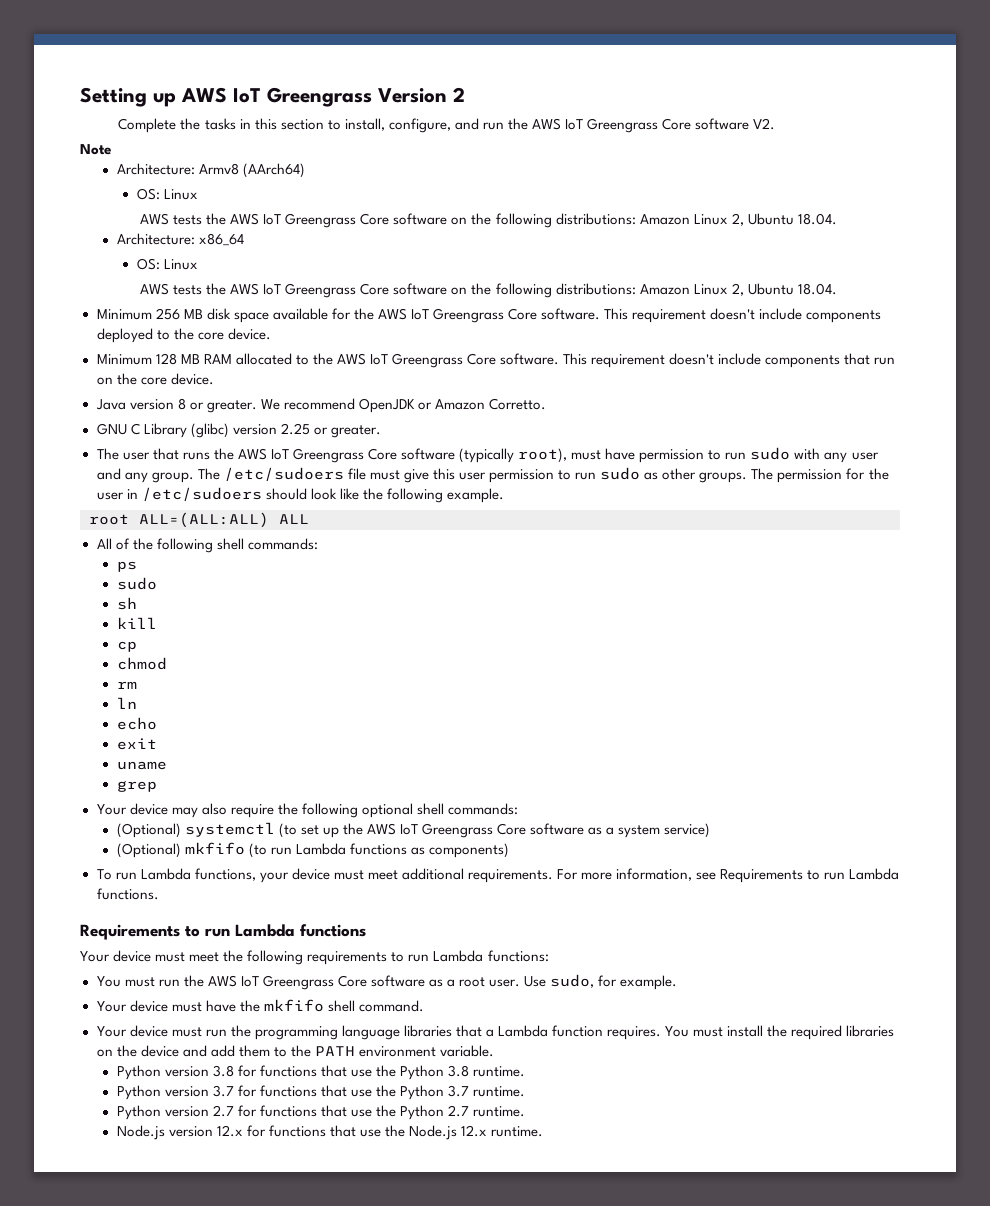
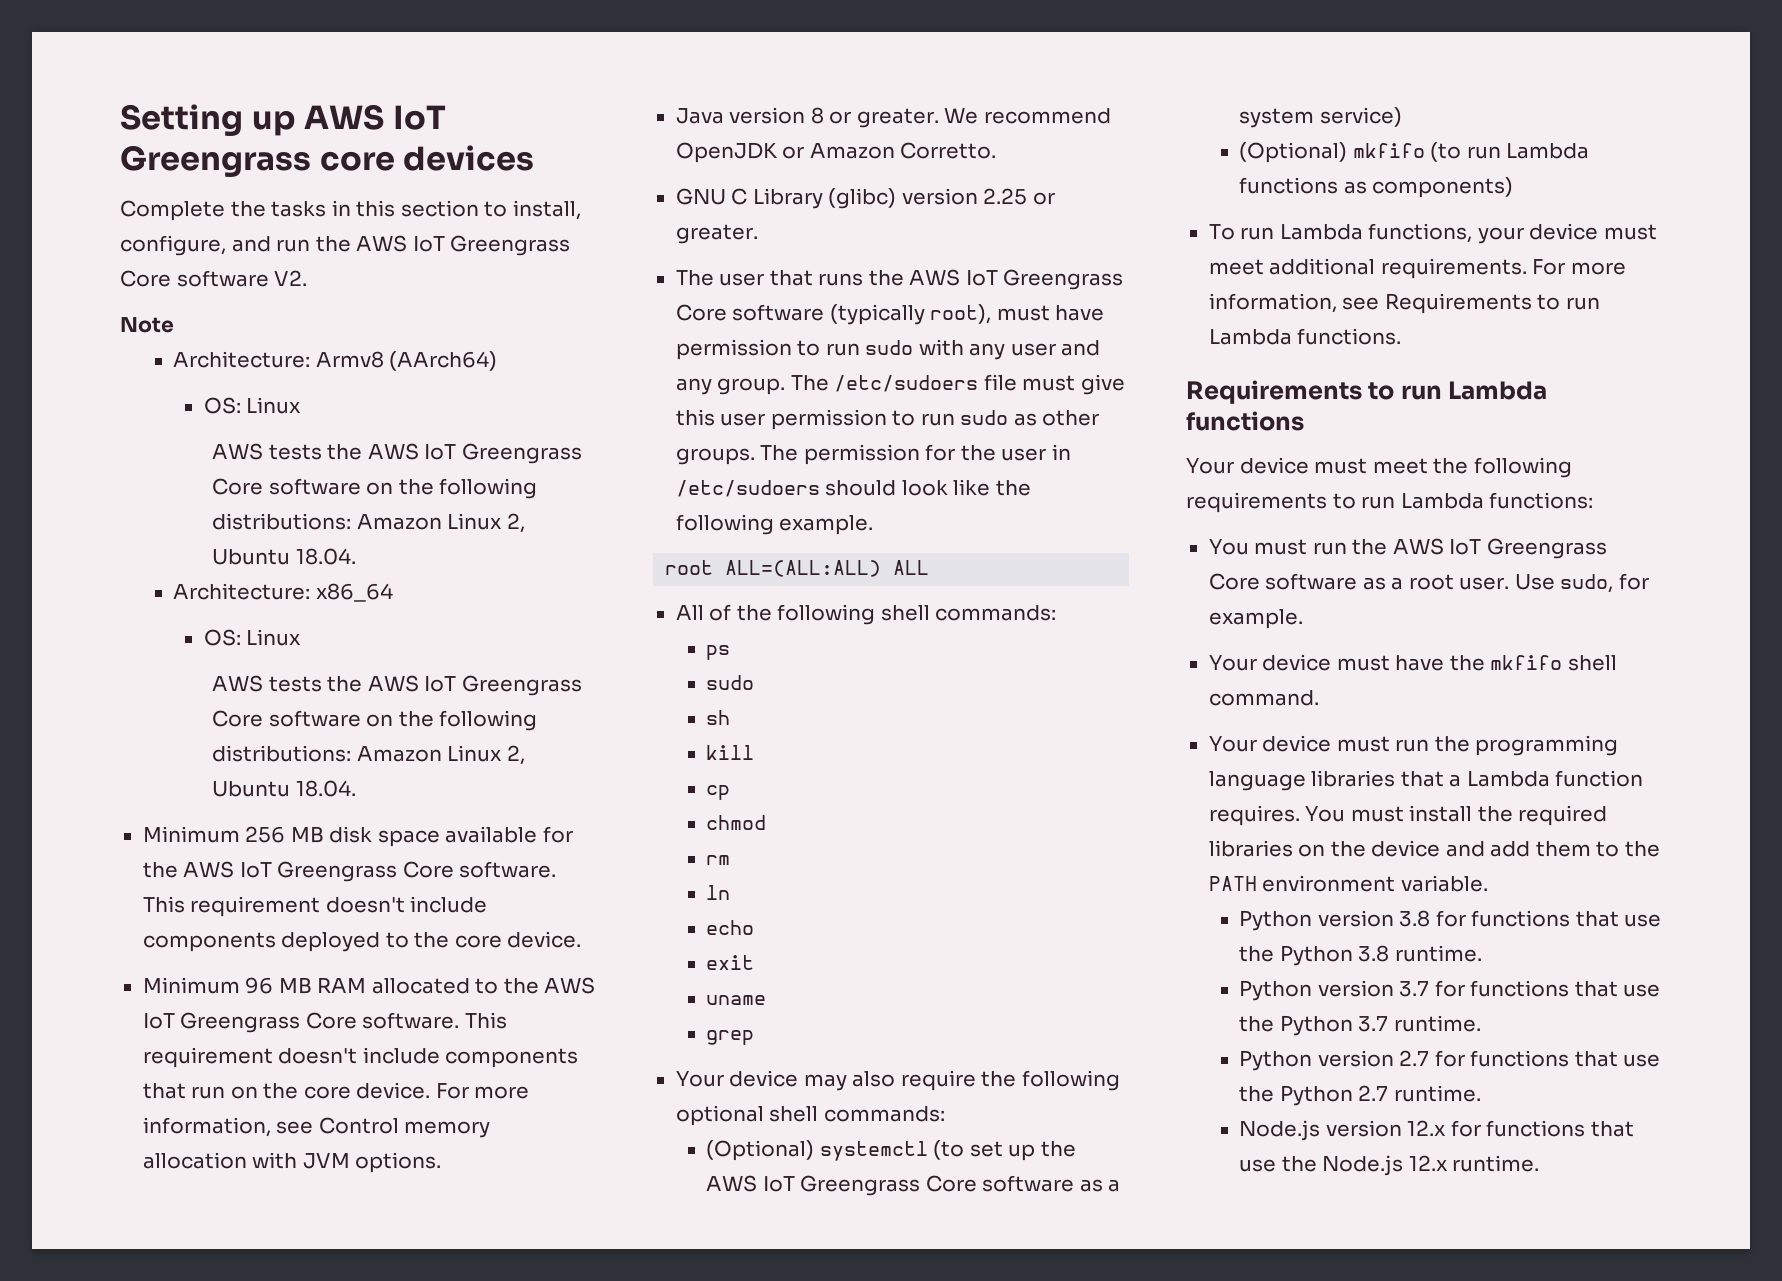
- Setting up AWS IoT Greengrass Version 2
+ Setting up AWS IoT Greengrass core devices
- Minimum 128 MB RAM allocated to the AWS IoT Greengrass Core software.
+ Minimum 96 MB RAM allocated to the AWS IoT Greengrass Core software.
+ For more information, see Control memory allocation with JVM options.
________________
## Requirement
Which lines hold the word "Greengrass"? Copy each of them from the records.

## Problem solution
- Setting up AWS IoT Greengrass Version 2
+ Setting up AWS IoT Greengrass core devices
- Minimum 128 MB RAM allocated to the AWS IoT Greengrass Core software.
+ Minimum 96 MB RAM allocated to the AWS IoT Greengrass Core software.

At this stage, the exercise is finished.